Using the records below, find every line that includes "Mining" and copy it.

-------------------------

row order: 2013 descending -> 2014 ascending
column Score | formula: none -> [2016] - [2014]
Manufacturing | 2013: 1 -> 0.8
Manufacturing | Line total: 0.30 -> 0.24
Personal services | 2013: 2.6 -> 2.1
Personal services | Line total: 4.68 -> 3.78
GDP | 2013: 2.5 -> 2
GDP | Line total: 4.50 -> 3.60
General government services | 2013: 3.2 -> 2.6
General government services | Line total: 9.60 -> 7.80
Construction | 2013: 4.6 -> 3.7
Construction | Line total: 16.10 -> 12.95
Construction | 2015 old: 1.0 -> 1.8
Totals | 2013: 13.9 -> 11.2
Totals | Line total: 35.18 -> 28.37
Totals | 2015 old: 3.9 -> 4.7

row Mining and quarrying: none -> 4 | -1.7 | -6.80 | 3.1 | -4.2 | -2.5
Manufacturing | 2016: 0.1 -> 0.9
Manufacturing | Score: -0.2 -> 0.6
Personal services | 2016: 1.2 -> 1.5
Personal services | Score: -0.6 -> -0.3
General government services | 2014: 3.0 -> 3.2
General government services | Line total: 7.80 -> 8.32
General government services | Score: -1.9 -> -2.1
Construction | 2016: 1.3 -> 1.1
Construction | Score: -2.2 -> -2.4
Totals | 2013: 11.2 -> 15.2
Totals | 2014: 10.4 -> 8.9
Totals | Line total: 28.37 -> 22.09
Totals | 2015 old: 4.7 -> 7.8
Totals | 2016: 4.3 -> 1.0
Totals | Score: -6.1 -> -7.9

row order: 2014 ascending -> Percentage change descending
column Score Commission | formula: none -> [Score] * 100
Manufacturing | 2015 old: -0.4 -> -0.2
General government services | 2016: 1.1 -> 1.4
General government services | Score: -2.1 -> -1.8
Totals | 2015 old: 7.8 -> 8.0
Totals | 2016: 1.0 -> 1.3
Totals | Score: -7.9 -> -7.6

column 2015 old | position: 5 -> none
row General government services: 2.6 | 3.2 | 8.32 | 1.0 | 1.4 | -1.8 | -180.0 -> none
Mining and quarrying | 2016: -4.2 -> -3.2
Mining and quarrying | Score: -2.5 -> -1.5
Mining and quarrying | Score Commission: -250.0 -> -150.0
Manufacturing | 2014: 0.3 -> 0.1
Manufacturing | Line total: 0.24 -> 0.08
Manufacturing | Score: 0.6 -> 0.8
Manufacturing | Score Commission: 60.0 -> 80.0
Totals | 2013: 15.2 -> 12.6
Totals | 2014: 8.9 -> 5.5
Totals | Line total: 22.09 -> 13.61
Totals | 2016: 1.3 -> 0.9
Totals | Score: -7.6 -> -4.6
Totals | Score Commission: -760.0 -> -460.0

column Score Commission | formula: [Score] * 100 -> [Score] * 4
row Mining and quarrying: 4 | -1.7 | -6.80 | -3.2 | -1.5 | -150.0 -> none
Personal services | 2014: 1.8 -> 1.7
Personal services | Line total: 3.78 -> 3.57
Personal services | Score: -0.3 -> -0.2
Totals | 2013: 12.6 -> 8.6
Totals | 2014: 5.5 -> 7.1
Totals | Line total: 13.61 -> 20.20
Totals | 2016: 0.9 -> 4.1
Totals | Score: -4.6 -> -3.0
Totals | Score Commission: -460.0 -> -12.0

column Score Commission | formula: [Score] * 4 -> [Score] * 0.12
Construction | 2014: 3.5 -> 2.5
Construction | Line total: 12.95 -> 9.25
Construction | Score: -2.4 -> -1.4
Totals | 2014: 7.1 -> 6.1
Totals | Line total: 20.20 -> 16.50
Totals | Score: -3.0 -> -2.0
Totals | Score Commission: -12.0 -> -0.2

-------------------------

PROBLEM SOLUTION
row Mining and quarrying: none -> 4 | -1.7 | -6.80 | 3.1 | -4.2 | -2.5
Mining and quarrying | 2016: -4.2 -> -3.2
Mining and quarrying | Score: -2.5 -> -1.5
Mining and quarrying | Score Commission: -250.0 -> -150.0
row Mining and quarrying: 4 | -1.7 | -6.80 | -3.2 | -1.5 | -150.0 -> none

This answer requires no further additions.